**Aim of the exercise**
If a line includes "radius", copy it out of the entries.

**Material provided**
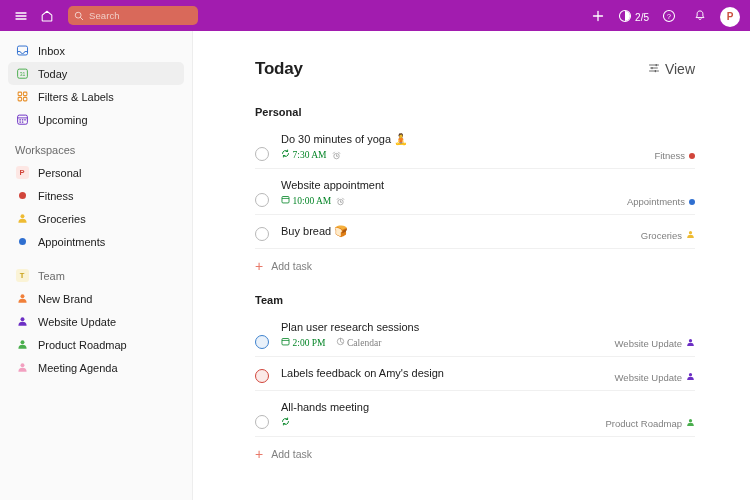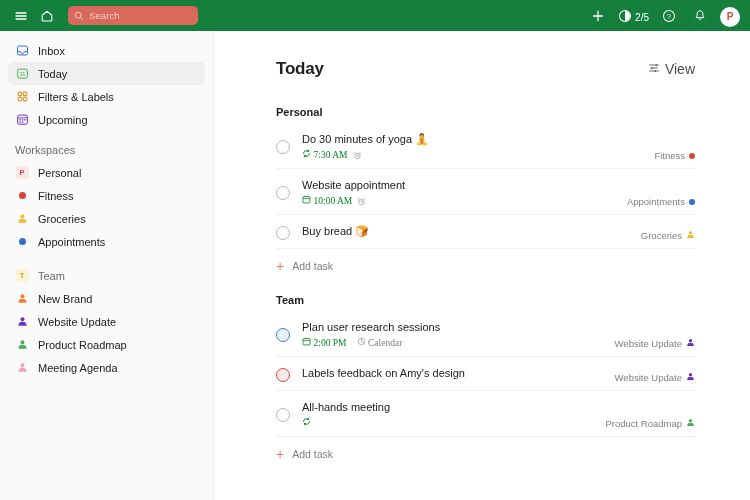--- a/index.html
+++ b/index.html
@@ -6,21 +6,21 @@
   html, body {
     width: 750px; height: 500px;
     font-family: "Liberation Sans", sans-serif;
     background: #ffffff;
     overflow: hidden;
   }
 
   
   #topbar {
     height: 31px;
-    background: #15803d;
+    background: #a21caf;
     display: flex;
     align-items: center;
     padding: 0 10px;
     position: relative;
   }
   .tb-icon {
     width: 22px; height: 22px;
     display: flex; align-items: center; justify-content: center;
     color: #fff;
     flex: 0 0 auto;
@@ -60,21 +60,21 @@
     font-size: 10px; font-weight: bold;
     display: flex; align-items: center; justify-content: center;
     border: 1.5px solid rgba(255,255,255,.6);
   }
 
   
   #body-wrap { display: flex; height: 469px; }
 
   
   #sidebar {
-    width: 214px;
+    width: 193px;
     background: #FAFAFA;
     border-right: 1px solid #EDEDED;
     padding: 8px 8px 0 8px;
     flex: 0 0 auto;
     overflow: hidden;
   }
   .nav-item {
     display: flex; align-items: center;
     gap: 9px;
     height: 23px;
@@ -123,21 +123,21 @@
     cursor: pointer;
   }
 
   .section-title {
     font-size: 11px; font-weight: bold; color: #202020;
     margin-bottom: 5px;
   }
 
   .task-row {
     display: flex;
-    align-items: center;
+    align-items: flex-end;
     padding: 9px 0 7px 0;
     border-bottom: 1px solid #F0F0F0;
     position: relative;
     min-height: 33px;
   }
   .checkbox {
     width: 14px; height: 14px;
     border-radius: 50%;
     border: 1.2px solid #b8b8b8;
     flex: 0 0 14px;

...

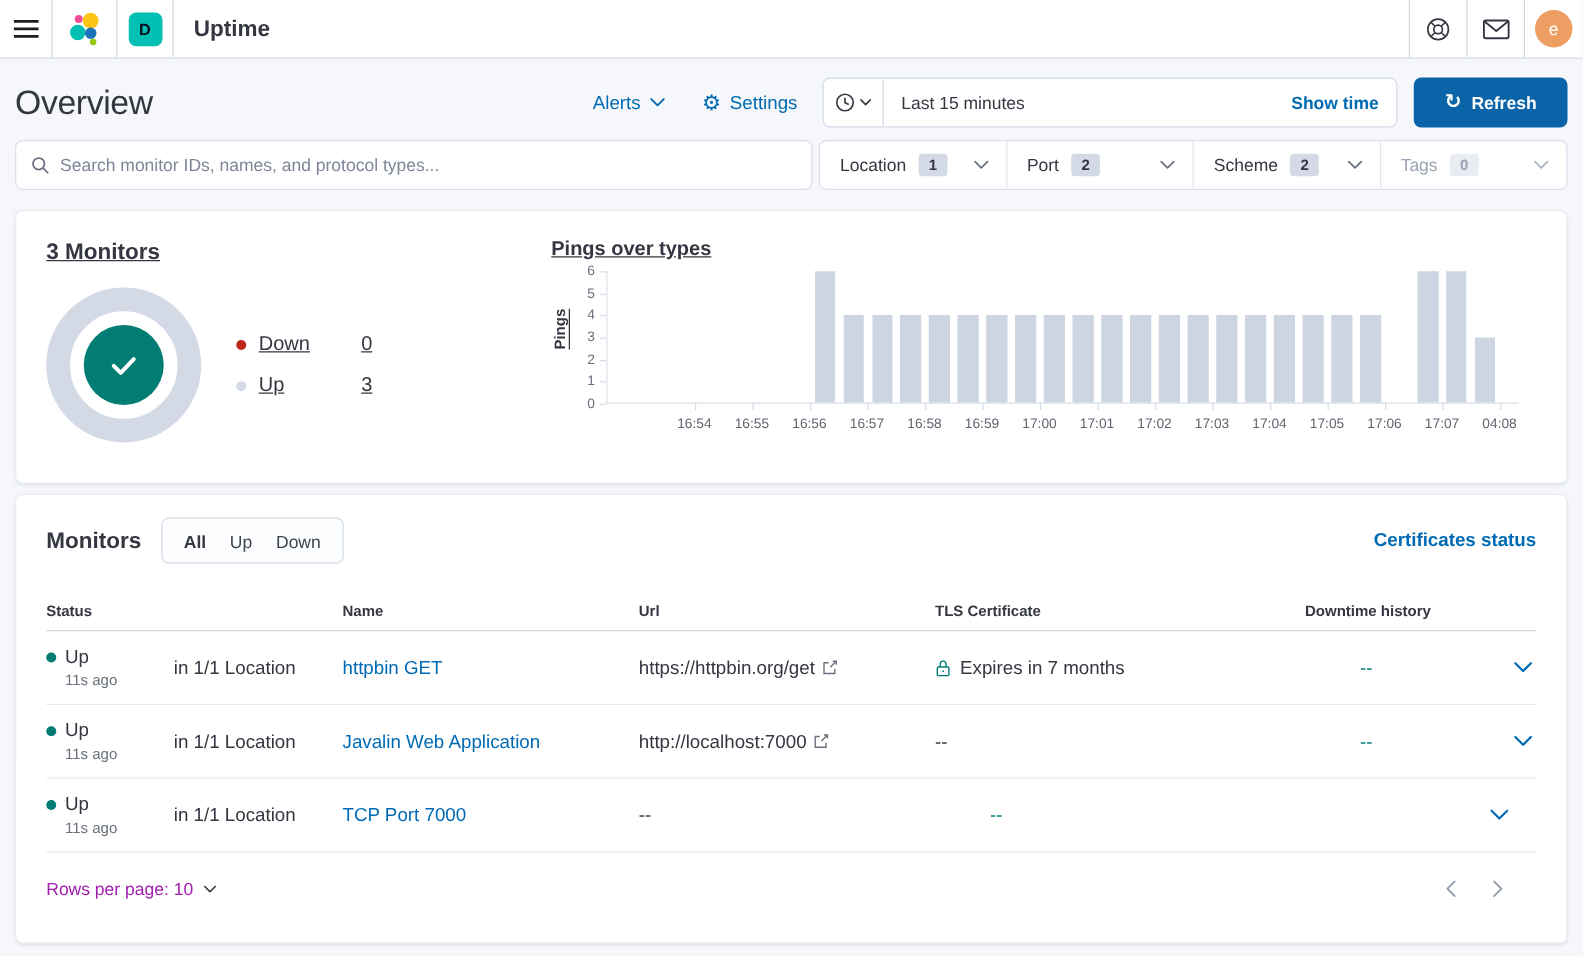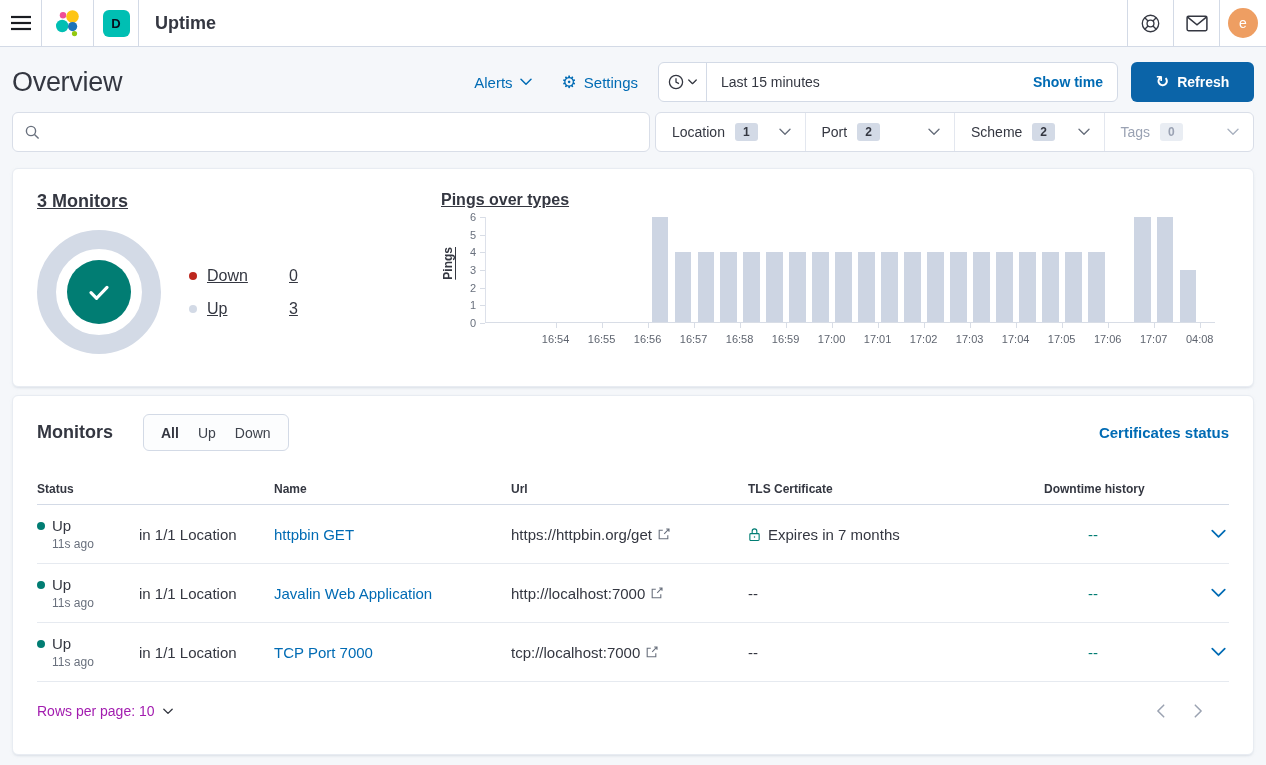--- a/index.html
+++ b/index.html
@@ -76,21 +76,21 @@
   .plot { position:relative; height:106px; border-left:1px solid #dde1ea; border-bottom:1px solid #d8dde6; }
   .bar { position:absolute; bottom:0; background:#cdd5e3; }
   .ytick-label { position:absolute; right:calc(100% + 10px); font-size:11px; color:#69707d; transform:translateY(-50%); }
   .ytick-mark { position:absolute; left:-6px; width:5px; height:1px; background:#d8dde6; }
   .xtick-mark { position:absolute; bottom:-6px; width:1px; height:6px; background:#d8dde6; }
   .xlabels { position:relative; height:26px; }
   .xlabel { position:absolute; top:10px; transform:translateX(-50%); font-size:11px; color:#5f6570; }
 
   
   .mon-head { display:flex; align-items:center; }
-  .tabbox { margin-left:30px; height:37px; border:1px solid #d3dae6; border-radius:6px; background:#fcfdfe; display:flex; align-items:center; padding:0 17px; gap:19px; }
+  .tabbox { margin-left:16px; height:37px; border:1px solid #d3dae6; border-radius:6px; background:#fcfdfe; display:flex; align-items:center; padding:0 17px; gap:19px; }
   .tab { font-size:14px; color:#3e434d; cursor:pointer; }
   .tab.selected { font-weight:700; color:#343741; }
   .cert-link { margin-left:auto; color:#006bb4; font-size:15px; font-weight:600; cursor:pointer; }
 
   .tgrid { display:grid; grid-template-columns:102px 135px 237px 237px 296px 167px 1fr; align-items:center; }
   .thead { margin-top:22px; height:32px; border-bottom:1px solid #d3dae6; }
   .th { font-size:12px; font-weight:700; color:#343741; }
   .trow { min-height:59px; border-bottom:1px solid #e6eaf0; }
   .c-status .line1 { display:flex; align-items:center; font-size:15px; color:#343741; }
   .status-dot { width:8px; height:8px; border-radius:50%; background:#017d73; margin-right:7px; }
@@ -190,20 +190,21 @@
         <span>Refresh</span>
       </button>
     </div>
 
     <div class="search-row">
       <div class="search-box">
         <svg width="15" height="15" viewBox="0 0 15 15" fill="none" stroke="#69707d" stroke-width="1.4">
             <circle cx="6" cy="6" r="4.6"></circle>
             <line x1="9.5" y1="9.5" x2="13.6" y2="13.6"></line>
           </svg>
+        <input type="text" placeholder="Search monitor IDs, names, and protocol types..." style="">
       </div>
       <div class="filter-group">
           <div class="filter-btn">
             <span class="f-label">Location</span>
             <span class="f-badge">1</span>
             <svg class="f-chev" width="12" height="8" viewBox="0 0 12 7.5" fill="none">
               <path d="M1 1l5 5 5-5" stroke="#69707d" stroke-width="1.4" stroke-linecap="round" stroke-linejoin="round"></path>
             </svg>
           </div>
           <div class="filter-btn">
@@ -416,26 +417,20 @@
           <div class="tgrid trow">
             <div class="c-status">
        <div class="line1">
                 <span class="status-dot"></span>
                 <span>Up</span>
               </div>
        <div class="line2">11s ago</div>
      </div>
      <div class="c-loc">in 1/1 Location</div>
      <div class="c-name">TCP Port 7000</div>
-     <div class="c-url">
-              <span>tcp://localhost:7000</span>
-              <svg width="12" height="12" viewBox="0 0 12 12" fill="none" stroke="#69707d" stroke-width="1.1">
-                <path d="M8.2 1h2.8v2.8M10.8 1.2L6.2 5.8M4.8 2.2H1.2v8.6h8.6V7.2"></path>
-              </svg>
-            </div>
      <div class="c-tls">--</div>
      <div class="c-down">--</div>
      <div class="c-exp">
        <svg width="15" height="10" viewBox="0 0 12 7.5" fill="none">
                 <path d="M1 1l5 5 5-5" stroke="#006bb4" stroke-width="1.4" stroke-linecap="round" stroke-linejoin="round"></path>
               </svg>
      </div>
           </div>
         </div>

**Exercise answer**
     border-radius: 50%;
-  .tabbox { margin-left:30px; height:37px; border:1px solid #d3dae6; border-radius:6px; background:#fcfdfe; display:flex; align-items:center; padding:0 17px; gap:19px; }
+  .tabbox { margin-left:16px; height:37px; border:1px solid #d3dae6; border-radius:6px; background:#fcfdfe; display:flex; align-items:center; padding:0 17px; gap:19px; }
   .status-dot { width:8px; height:8px; border-radius:50%; background:#017d73; margin-right:7px; }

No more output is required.